Algumas notícias recentes sobre as estatísticas do número de divórcios e de casamentos em Portugal causaram alguma perplexidade em quem se interessa por estas coisas.

Na verdade, em Novembro, o “Público” anunciava que “Em 2017 houve mais casamentos e menos divórcios”

A notícia dava conta de um ligeiro aumento do número de casamentos – cerca de 1200 casamentos mais em 2017 relativamente ao ano anterior – e de uma diminuição no número de divórcios por cada 100 casamentos – 64.2 onde antes se havia registado 69.
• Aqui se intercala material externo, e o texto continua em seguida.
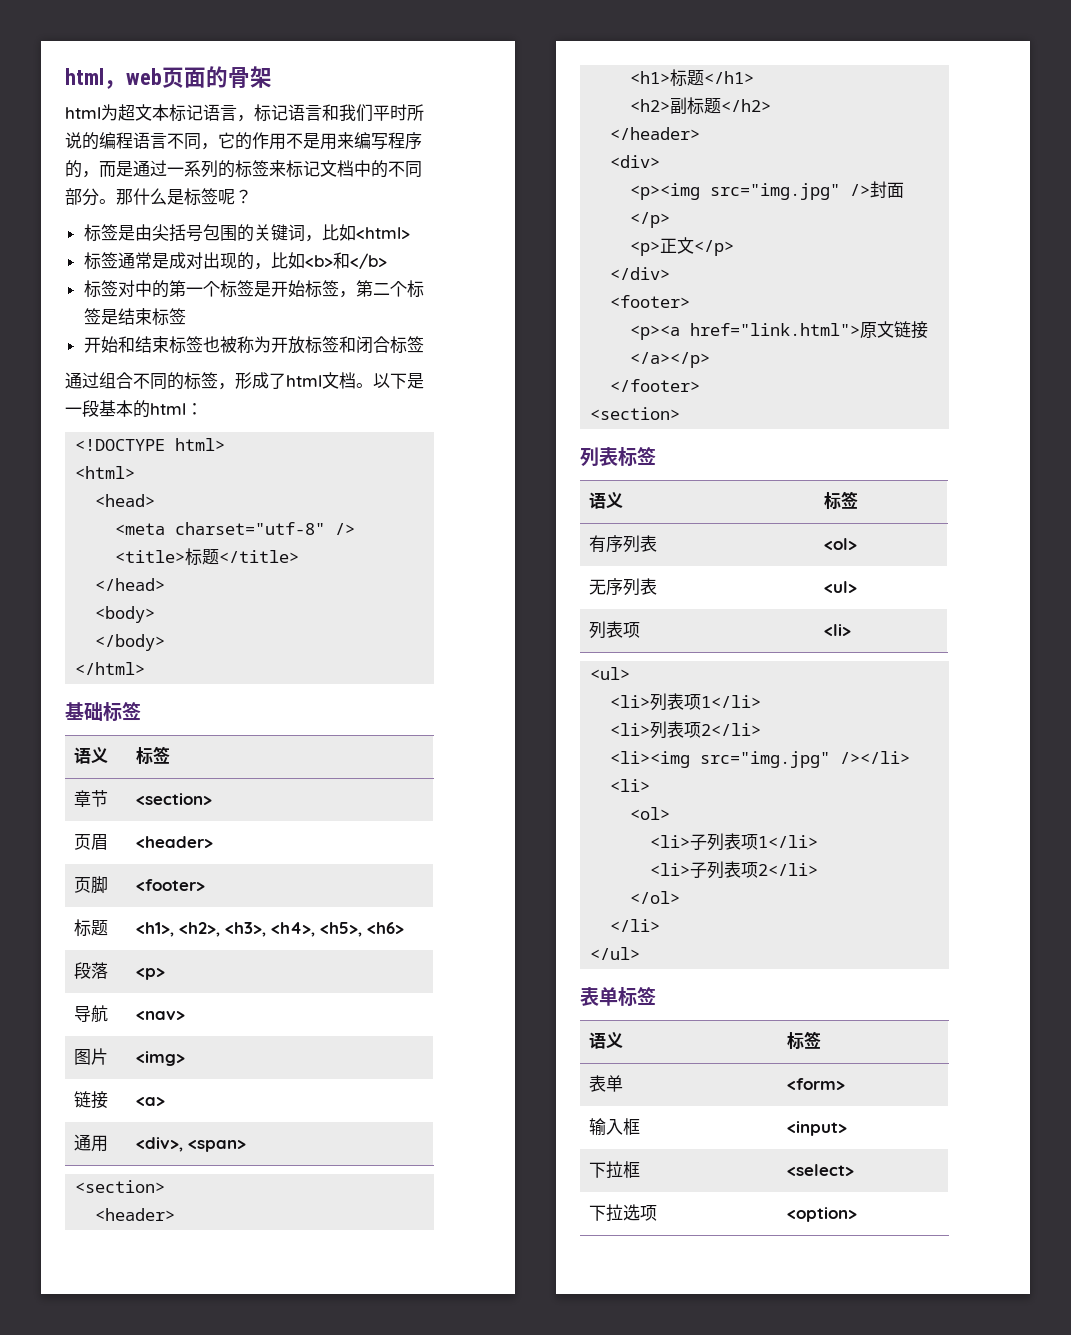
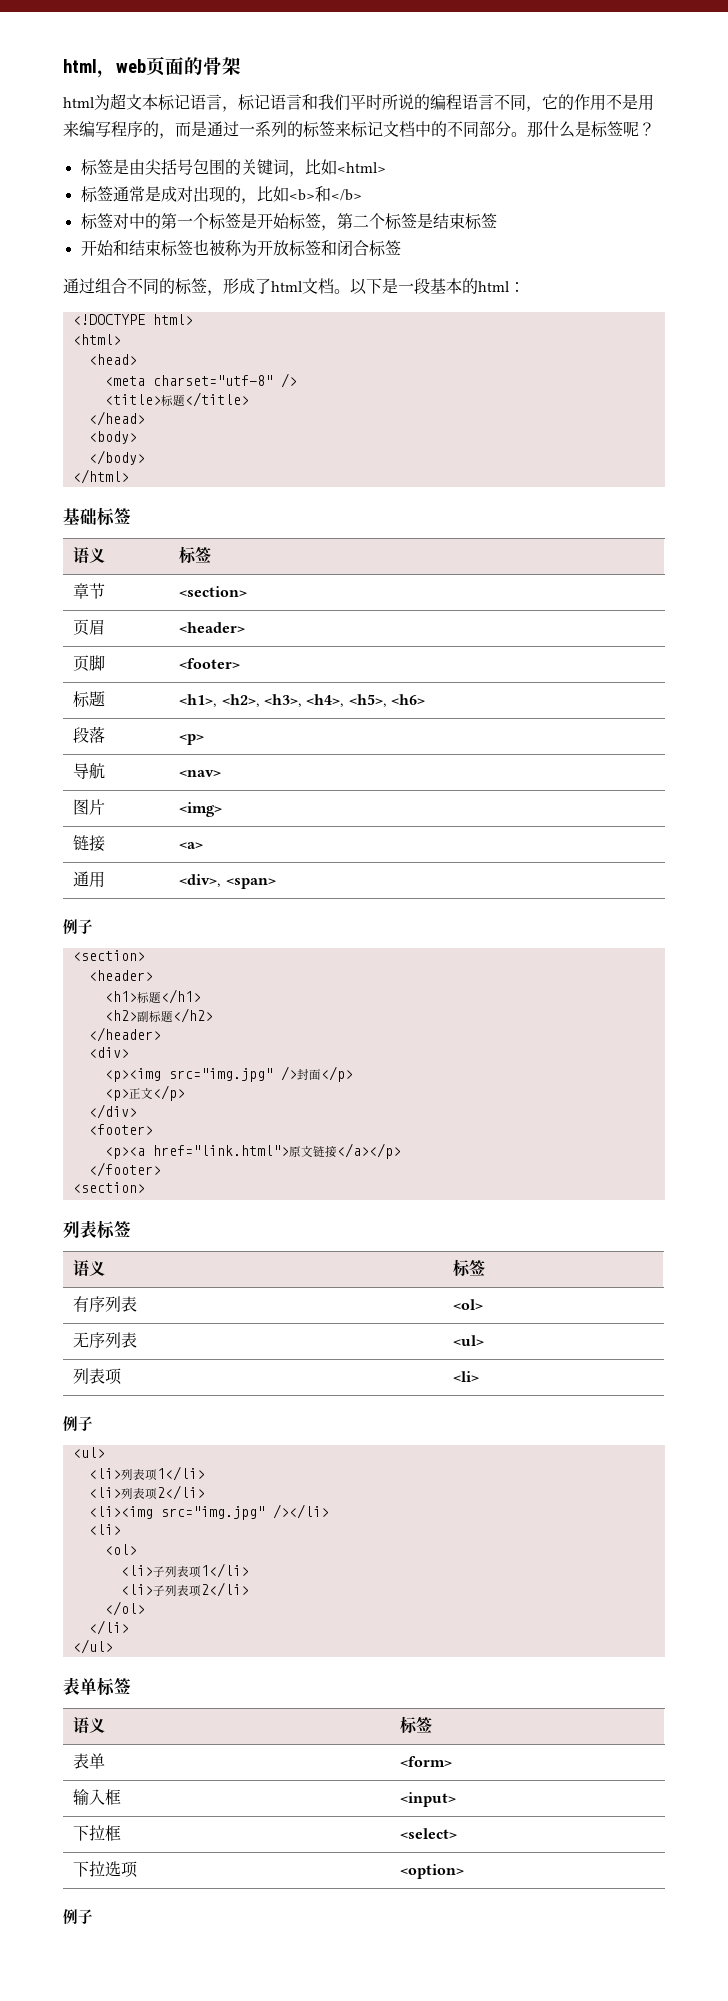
  通用 | <div>, <span>
+ 例子
  列表项 | <li>
+ 例子
  下拉选项 | <option>
+ 例子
Mas será que esta alteração nos números representa, também ela, uma alteração de paradigma e que o casamento voltou a estar na moda? Estamos em crer que não. Na verdade, os indicadores continuam a apontar para alguma decadência da instituição casamento.

Assim, por exemplo, os filhos nascidos fora do casamento representam já mais de metade do total das crianças nascidas no nosso País. Das 86.154 crianças nascidas em 2017, 47.3115 são filhos de pais não casados entre si. Note-se que, em 2014, os filhos nascidos fora do casamento eram ainda em menor número relativamente aos nascidos na constância do matrimónio.

Do mesmo modo, a idade do primeiro casamento não tem cessado de aumentar, sendo que a média etária dos homens que contraíram primeiras núpcias em 2017 foi de 33 anos e a das mulheres de 32.

Para o aumento do número total de casamentos também vêm contribuindo os casamentos entre pessoas do mesmo sexo que, após um ligeiro abrandar em 2013 e 2014, não tem parado de aumentar, tendo-se registado 523 casamentos entre pessoas do mesmo sexo em 2017.

Assim, estamos em crer que o aumento do número total de casamentos se fica a dever a algum alívio das condições económicas dos portugueses a que se tem vindo a assistir, e não tanto a uma inversão da tendência a que se assiste desde os anos 70 de diminuição dos casamentos e a adopção de outras formas menos convencionais de família, nomeadamente as uniões de facto, por razões que não importa aqui escalpelizar.

Já a redução do número total de divórcios se ficará a dever, segundo cremos, à própria diminuição do número de matrimónios existentes, e não tanto a uma pretensa maior duração das relações conjugais.